_Input_:
------------------------------------------------------------------------

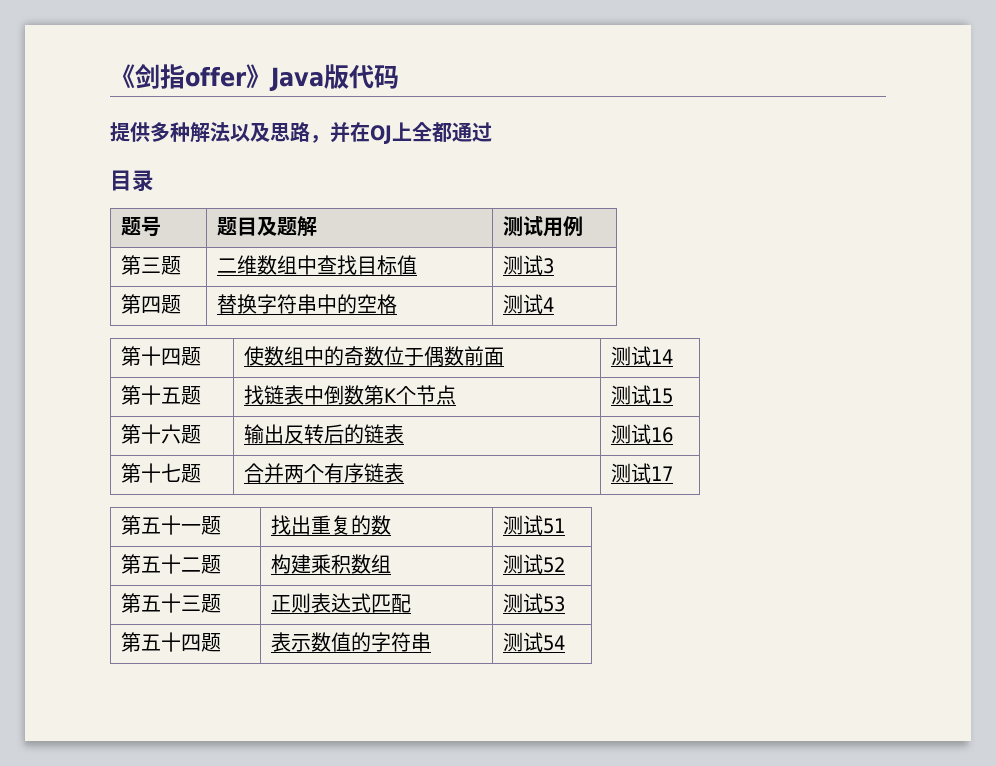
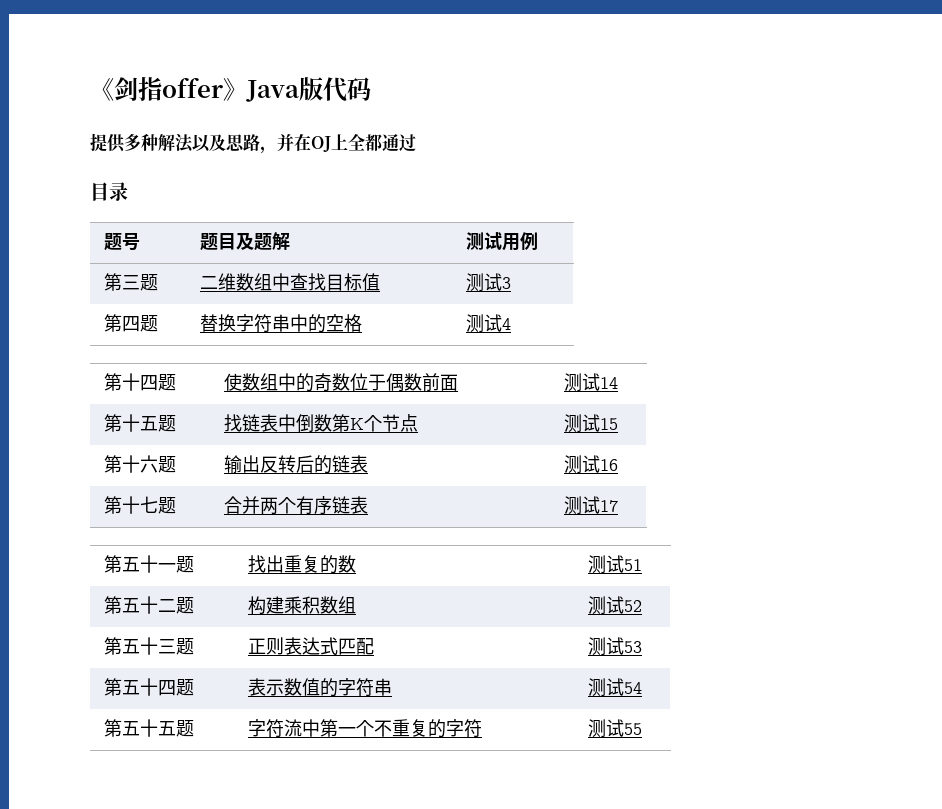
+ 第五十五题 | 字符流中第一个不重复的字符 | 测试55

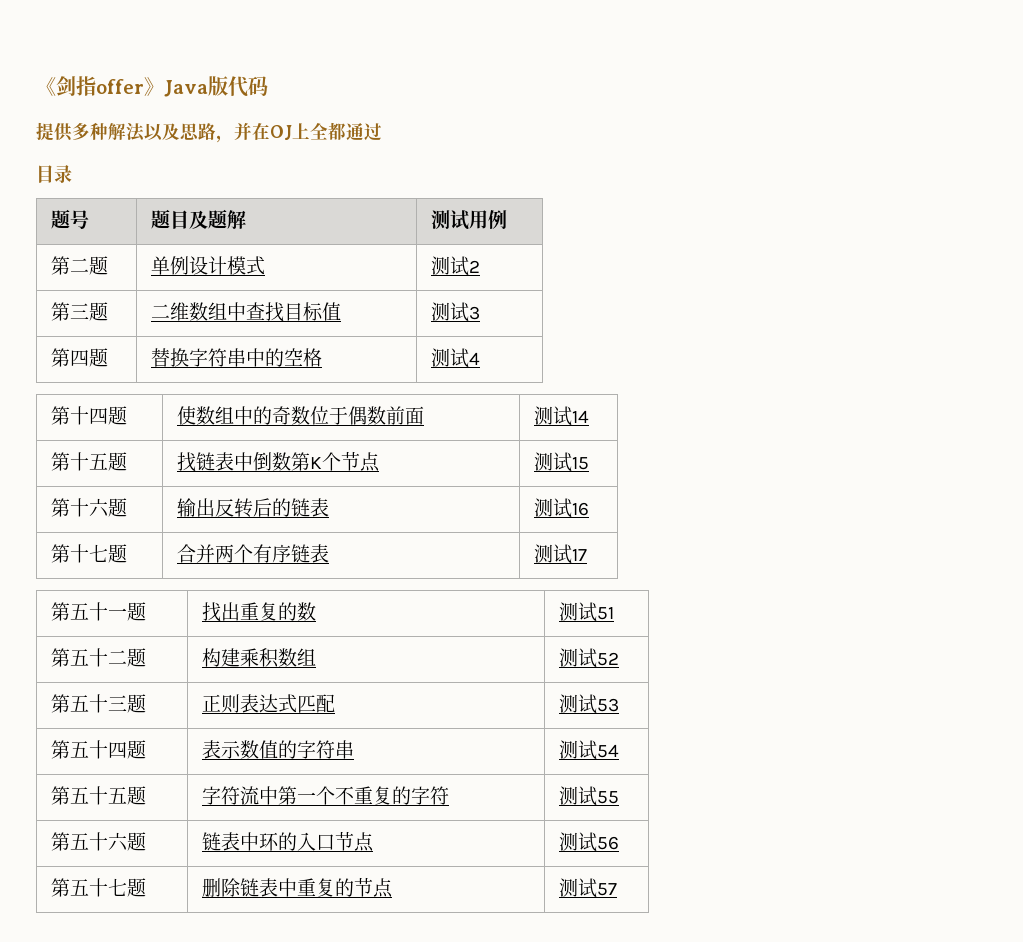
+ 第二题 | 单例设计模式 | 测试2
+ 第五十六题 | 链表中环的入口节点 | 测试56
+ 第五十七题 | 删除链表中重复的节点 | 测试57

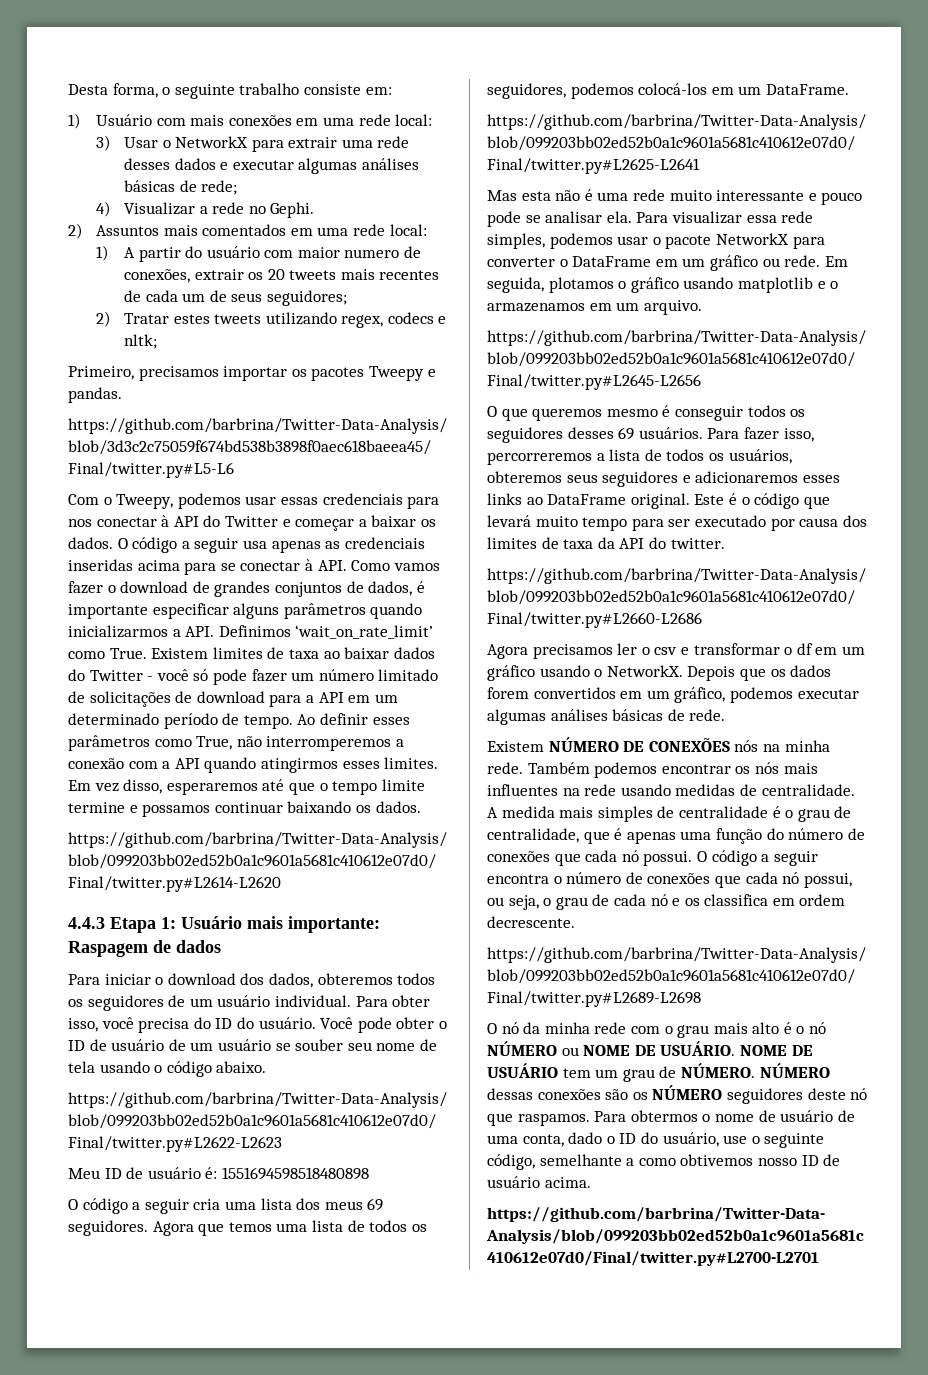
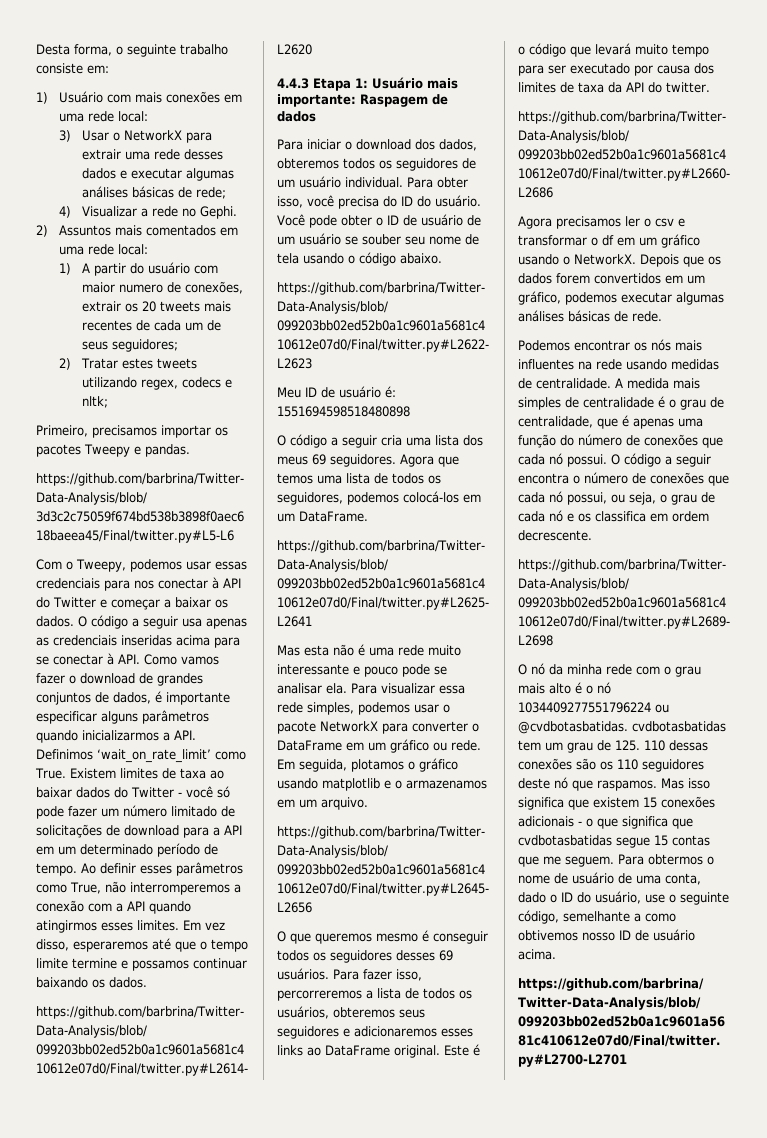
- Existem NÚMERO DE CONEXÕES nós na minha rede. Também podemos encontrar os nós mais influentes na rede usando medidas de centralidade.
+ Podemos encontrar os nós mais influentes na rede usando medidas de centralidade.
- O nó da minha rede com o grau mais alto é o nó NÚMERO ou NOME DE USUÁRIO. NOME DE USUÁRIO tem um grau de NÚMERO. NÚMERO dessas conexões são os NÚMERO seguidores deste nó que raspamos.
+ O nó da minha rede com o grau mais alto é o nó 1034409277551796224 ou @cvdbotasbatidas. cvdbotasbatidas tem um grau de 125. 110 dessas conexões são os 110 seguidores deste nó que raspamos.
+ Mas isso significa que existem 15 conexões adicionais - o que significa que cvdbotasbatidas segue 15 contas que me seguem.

------------------------------------------------------------------------

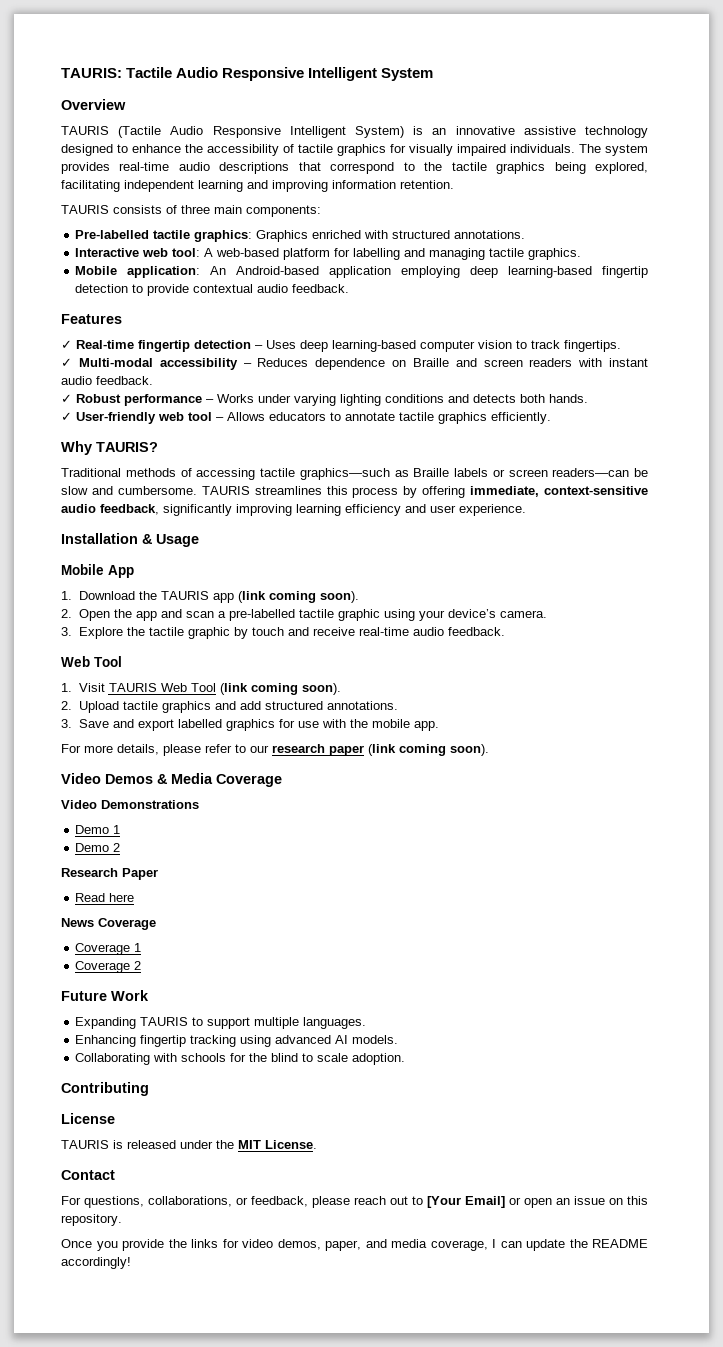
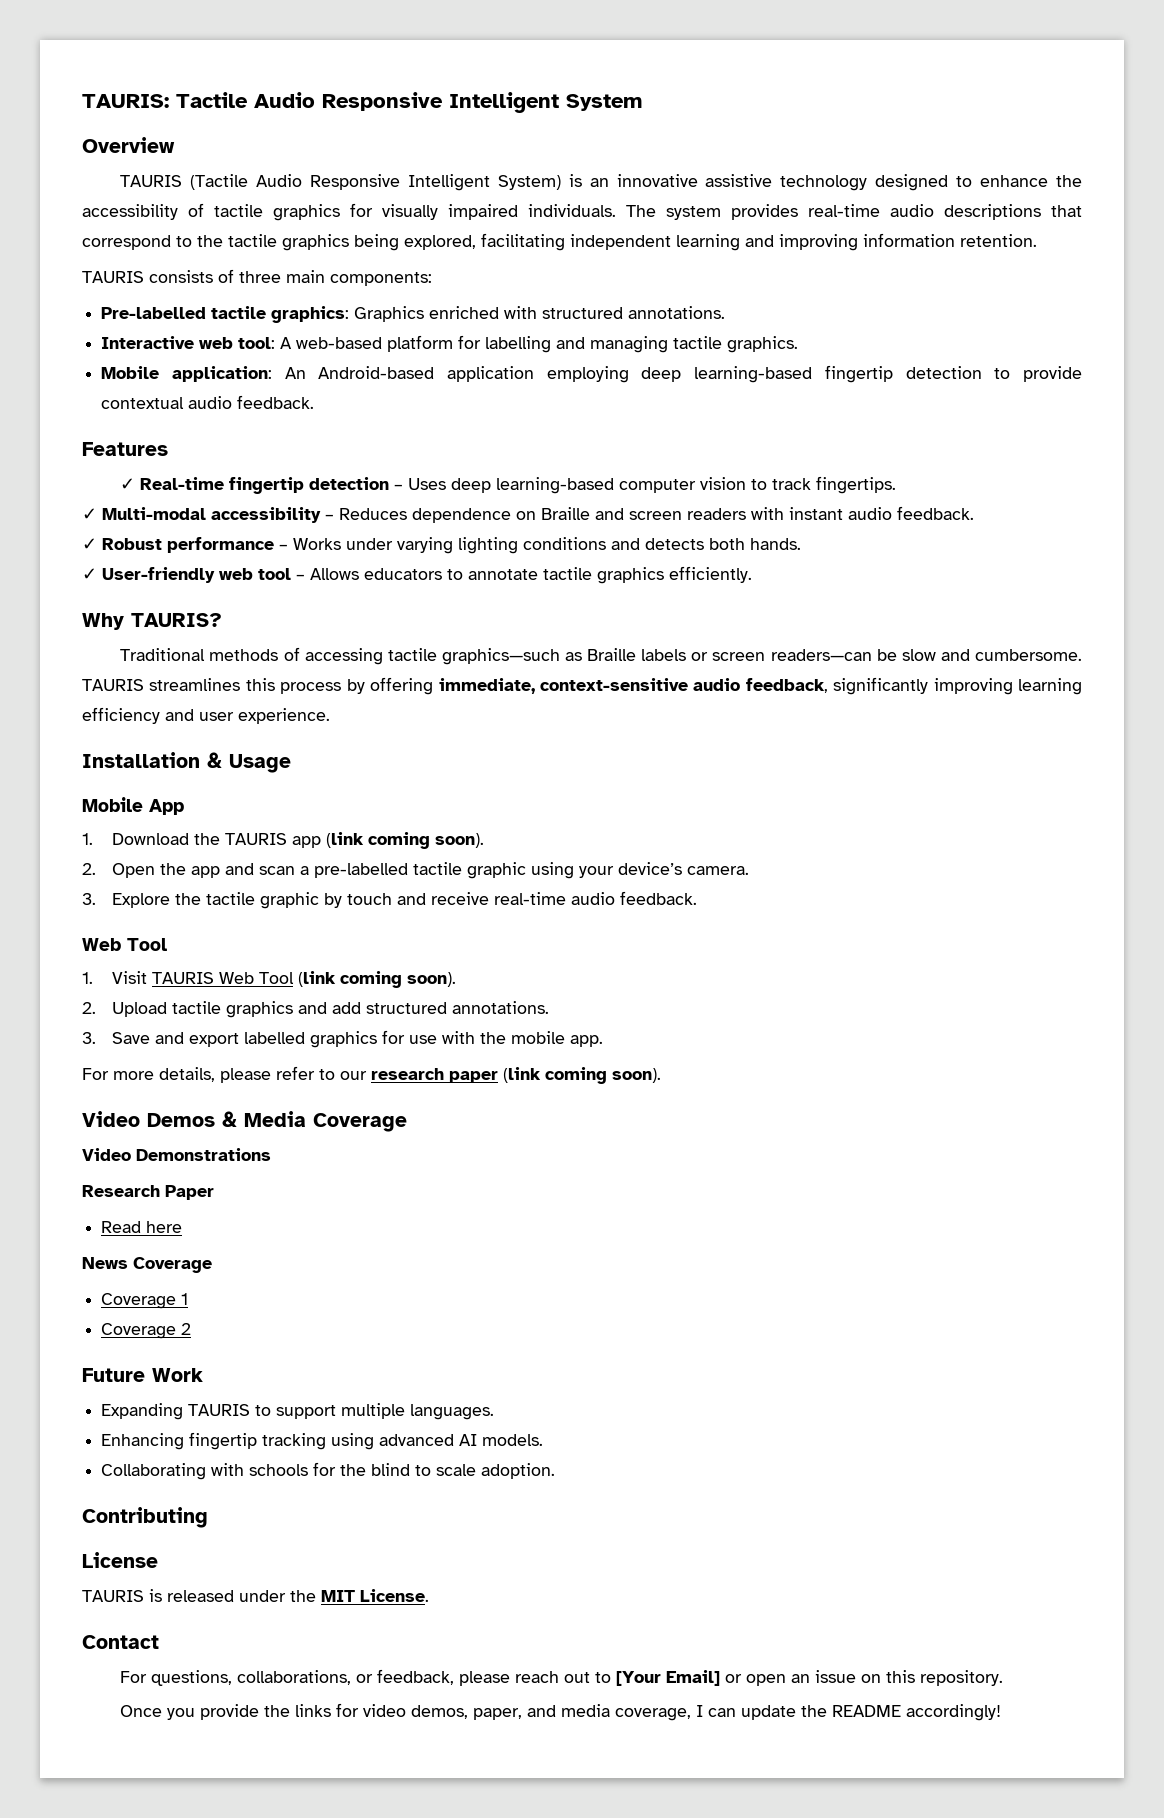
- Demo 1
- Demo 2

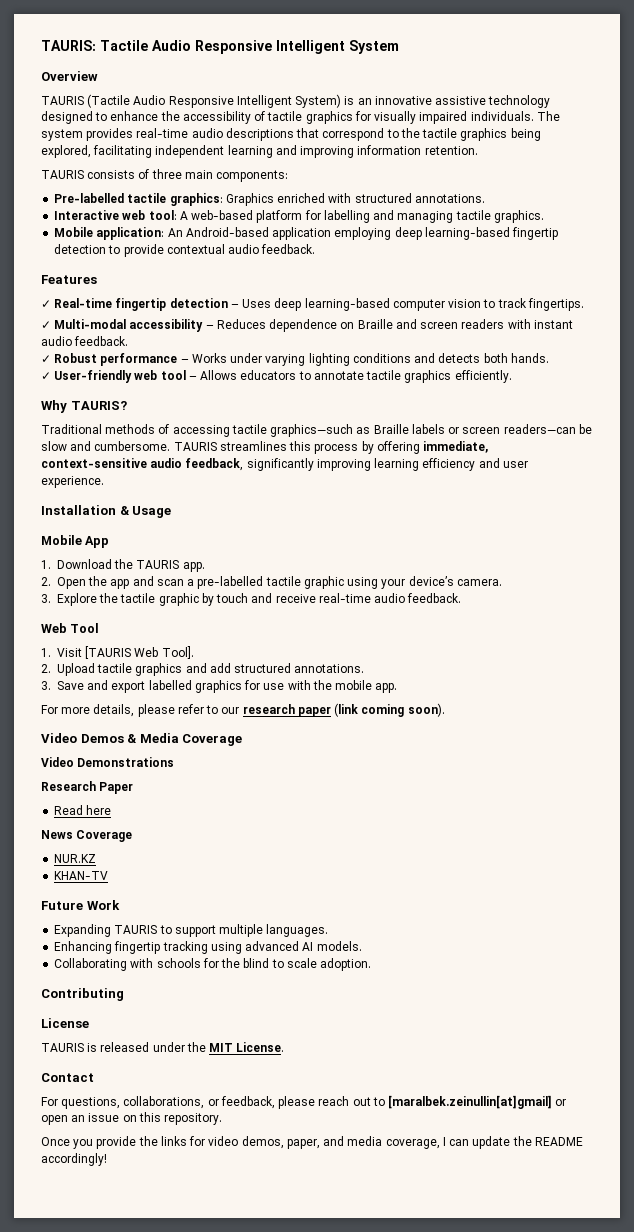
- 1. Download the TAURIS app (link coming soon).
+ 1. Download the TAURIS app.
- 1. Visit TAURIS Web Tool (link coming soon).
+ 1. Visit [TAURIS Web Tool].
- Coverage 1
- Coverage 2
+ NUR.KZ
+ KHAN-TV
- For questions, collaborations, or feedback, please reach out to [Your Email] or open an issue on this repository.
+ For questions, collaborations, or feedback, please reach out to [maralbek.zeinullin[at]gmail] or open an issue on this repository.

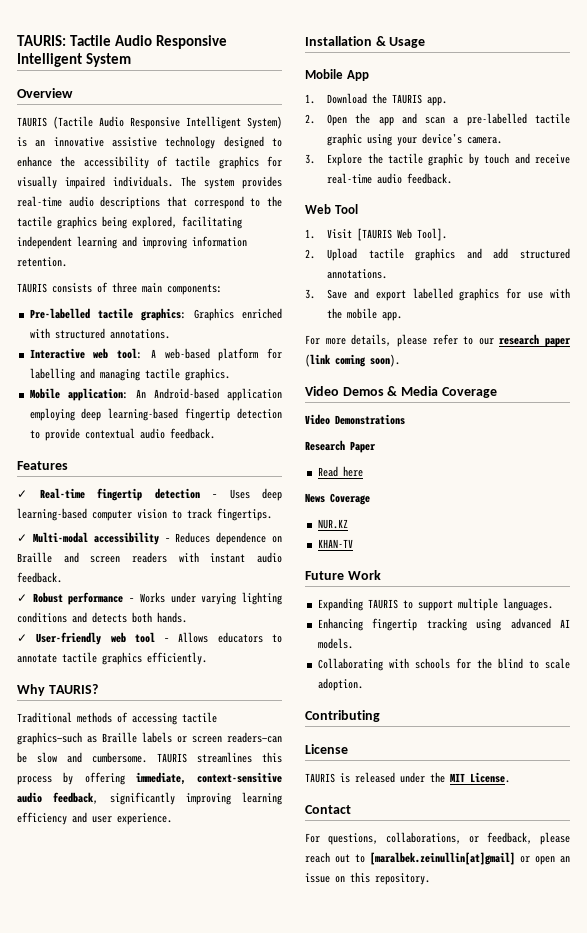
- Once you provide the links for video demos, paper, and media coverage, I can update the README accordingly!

------------------------------------------------------------------------

Pictures aside, return exactly the lines from the data above, starting at the line that has "字符流中第一个不重复的字符 | 测试55" and ending at the line that has "que me seguem.", both included.

+ 第五十五题 | 字符流中第一个不重复的字符 | 测试55

+ 第二题 | 单例设计模式 | 测试2
+ 第五十六题 | 链表中环的入口节点 | 测试56
+ 第五十七题 | 删除链表中重复的节点 | 测试57

- Existem NÚMERO DE CONEXÕES nós na minha rede. Também podemos encontrar os nós mais influentes na rede usando medidas de centralidade.
+ Podemos encontrar os nós mais influentes na rede usando medidas de centralidade.
- O nó da minha rede com o grau mais alto é o nó NÚMERO ou NOME DE USUÁRIO. NOME DE USUÁRIO tem um grau de NÚMERO. NÚMERO dessas conexões são os NÚMERO seguidores deste nó que raspamos.
+ O nó da minha rede com o grau mais alto é o nó 1034409277551796224 ou @cvdbotasbatidas. cvdbotasbatidas tem um grau de 125. 110 dessas conexões são os 110 seguidores deste nó que raspamos.
+ Mas isso significa que existem 15 conexões adicionais - o que significa que cvdbotasbatidas segue 15 contas que me seguem.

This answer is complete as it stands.